### TASK GOAL:
Each line that has the string "visible" must be copied from the records below.

[Code change snippets]
------------------------

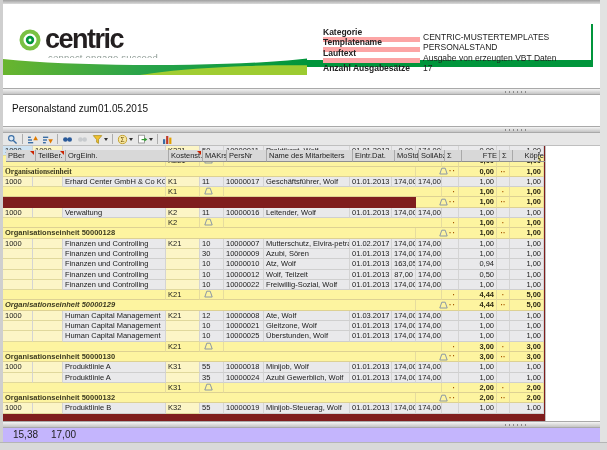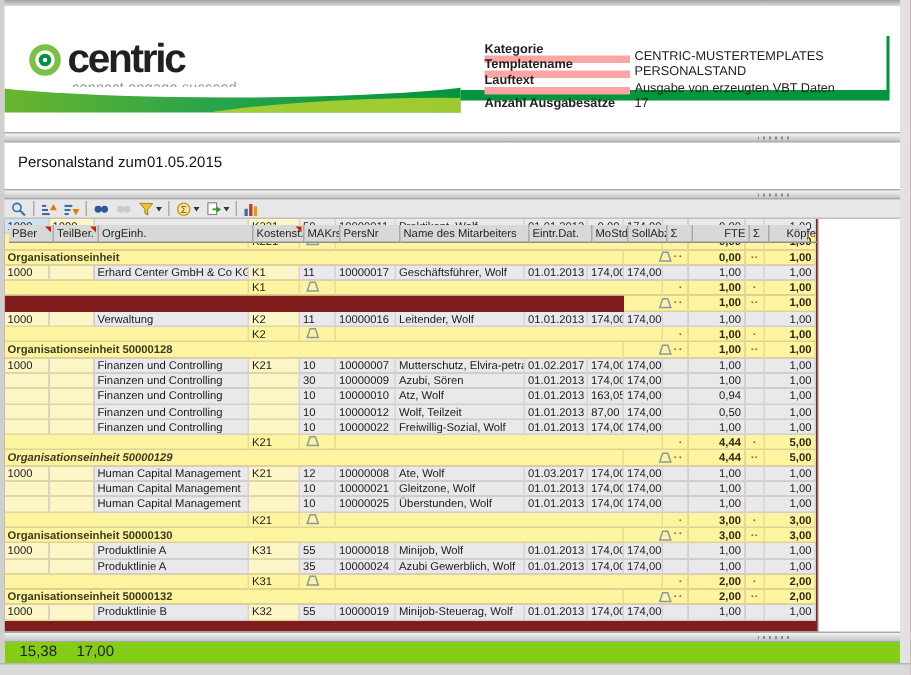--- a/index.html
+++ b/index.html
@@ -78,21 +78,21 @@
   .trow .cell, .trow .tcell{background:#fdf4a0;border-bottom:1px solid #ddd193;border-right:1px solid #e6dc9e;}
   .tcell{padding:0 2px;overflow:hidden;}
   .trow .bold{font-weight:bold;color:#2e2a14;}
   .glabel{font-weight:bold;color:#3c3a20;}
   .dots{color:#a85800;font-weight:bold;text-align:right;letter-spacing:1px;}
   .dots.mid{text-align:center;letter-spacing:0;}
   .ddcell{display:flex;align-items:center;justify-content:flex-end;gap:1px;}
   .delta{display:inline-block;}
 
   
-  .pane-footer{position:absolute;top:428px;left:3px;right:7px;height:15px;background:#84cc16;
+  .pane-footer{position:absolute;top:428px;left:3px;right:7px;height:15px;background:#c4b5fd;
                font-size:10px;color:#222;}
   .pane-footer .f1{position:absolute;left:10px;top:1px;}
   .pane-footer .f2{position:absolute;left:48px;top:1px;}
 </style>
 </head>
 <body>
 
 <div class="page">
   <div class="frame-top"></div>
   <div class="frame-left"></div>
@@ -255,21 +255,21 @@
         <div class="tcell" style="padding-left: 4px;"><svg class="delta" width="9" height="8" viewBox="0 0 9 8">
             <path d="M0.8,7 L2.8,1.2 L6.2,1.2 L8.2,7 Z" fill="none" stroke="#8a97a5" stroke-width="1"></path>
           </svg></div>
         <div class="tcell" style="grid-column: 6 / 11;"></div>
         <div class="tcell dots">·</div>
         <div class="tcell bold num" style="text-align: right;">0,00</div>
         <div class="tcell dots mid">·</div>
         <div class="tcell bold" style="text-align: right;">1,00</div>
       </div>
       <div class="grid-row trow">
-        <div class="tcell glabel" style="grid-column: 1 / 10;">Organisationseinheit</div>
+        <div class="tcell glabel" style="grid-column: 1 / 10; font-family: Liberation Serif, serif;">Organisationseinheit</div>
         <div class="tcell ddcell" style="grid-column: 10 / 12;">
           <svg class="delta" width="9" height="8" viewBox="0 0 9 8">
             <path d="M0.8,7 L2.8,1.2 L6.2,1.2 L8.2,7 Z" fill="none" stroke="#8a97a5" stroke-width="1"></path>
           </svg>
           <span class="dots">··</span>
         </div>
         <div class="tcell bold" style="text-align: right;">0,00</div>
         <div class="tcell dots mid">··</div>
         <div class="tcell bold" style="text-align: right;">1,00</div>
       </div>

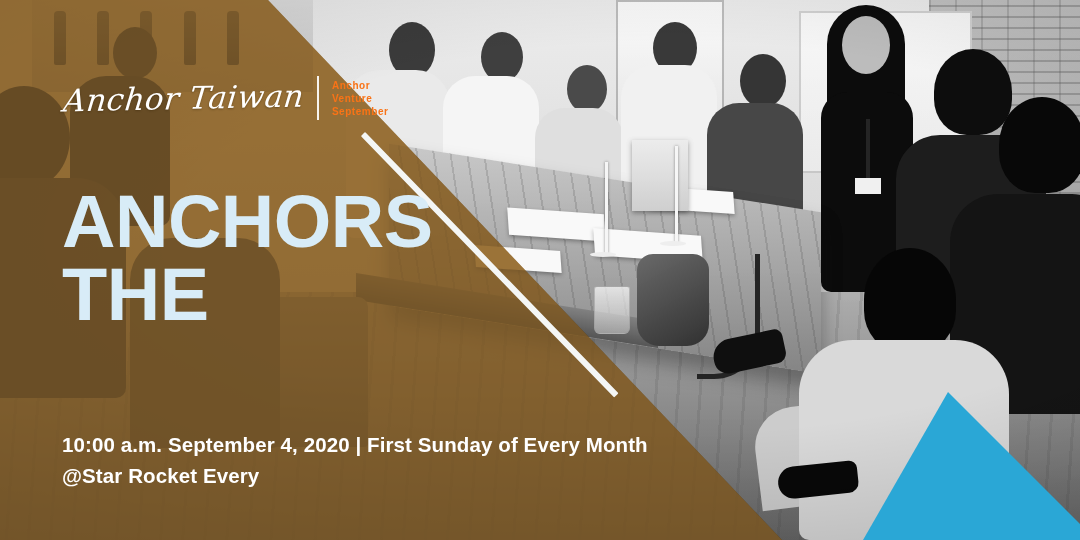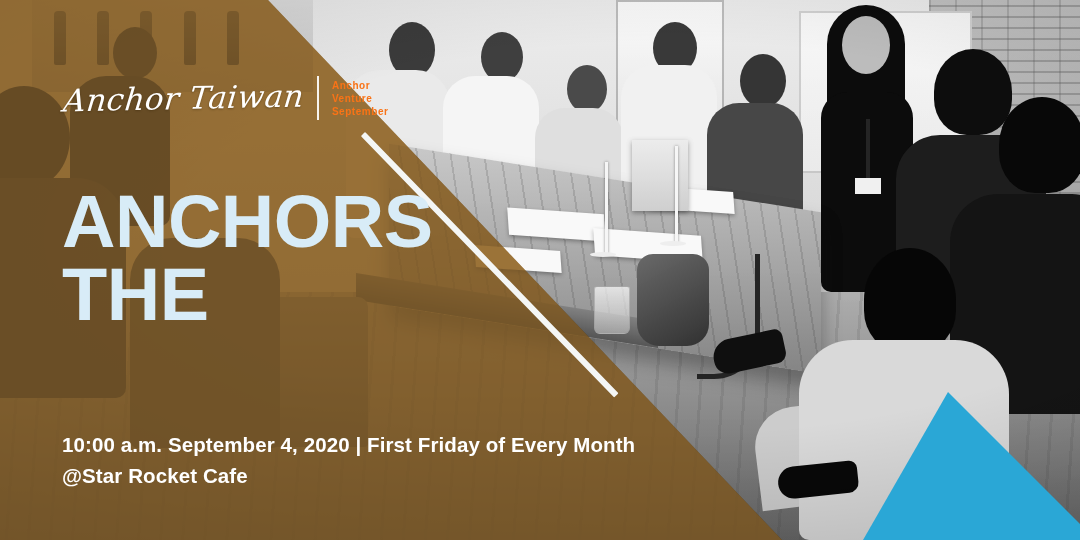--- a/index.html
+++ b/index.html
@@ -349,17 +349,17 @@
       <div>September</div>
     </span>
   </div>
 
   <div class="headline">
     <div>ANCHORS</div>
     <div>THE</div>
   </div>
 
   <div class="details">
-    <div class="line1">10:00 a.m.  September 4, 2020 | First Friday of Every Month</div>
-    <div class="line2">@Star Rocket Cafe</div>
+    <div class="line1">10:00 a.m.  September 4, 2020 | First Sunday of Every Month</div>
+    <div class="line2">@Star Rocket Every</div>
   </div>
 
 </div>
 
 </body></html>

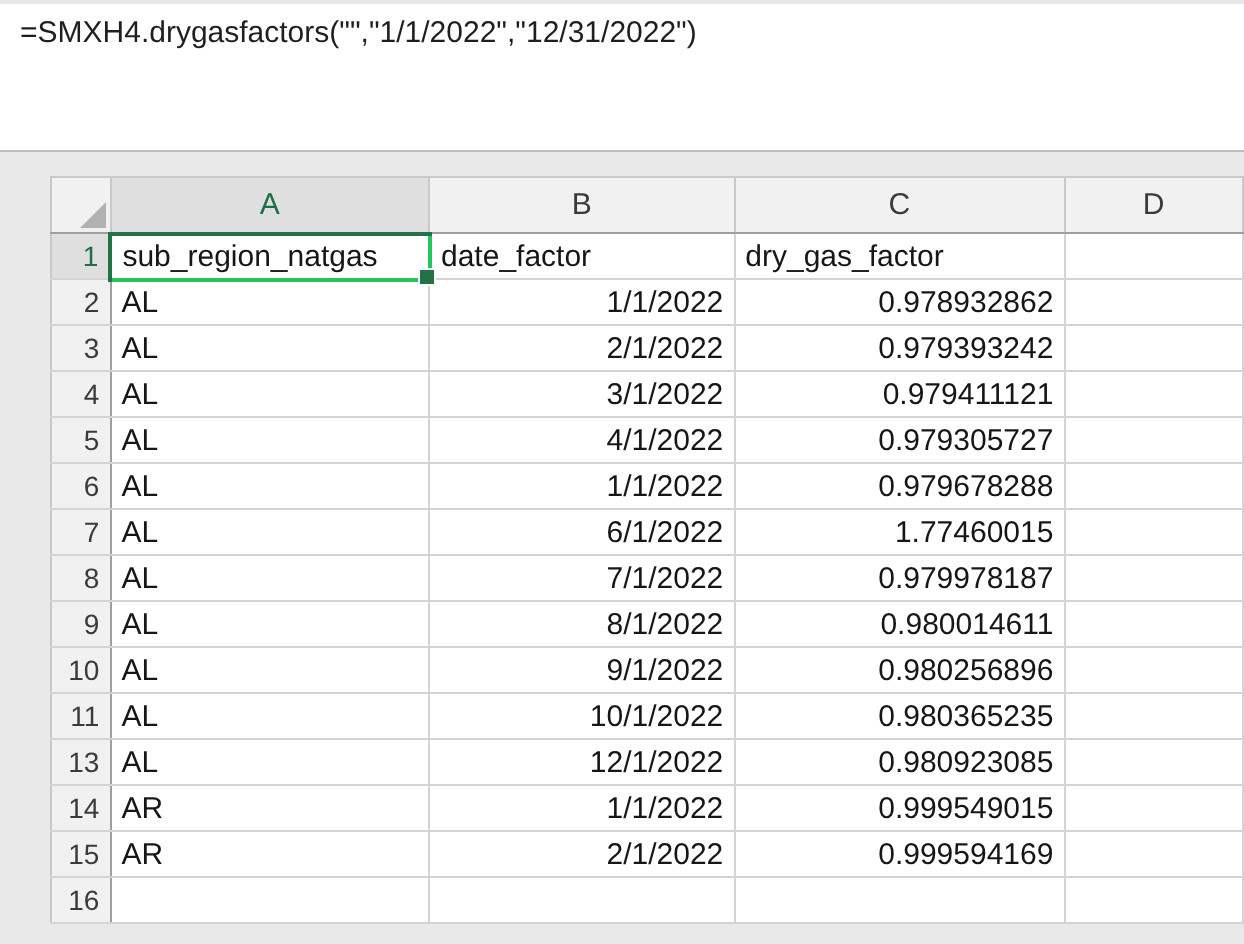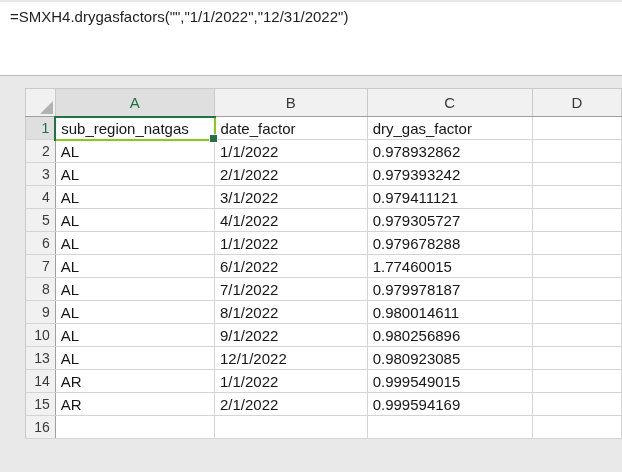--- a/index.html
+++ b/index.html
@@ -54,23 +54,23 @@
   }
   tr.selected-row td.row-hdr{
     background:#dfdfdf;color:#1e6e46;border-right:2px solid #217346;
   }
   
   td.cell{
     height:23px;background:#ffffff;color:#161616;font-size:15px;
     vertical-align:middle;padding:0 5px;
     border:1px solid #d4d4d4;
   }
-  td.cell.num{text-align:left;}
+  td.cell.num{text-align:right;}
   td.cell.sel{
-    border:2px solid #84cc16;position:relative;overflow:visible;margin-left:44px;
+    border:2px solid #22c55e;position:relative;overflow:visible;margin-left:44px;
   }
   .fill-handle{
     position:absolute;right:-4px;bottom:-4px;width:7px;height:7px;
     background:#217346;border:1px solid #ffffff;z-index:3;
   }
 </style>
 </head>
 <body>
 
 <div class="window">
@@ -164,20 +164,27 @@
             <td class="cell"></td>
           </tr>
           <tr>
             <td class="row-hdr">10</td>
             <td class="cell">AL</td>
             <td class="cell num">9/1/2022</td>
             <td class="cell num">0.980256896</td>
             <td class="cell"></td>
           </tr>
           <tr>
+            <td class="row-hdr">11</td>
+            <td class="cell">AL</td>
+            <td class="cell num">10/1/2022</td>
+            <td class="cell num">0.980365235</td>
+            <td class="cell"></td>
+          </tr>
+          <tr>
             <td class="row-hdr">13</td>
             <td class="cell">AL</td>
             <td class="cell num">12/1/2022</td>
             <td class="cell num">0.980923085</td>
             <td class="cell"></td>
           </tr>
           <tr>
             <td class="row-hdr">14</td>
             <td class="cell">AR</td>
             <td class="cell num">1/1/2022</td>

------------------------

### ANSWER SPACE:
-    border:2px solid #84cc16;position:relative;overflow:visible;margin-left:44px;
+    border:2px solid #22c55e;position:relative;overflow:visible;margin-left:44px;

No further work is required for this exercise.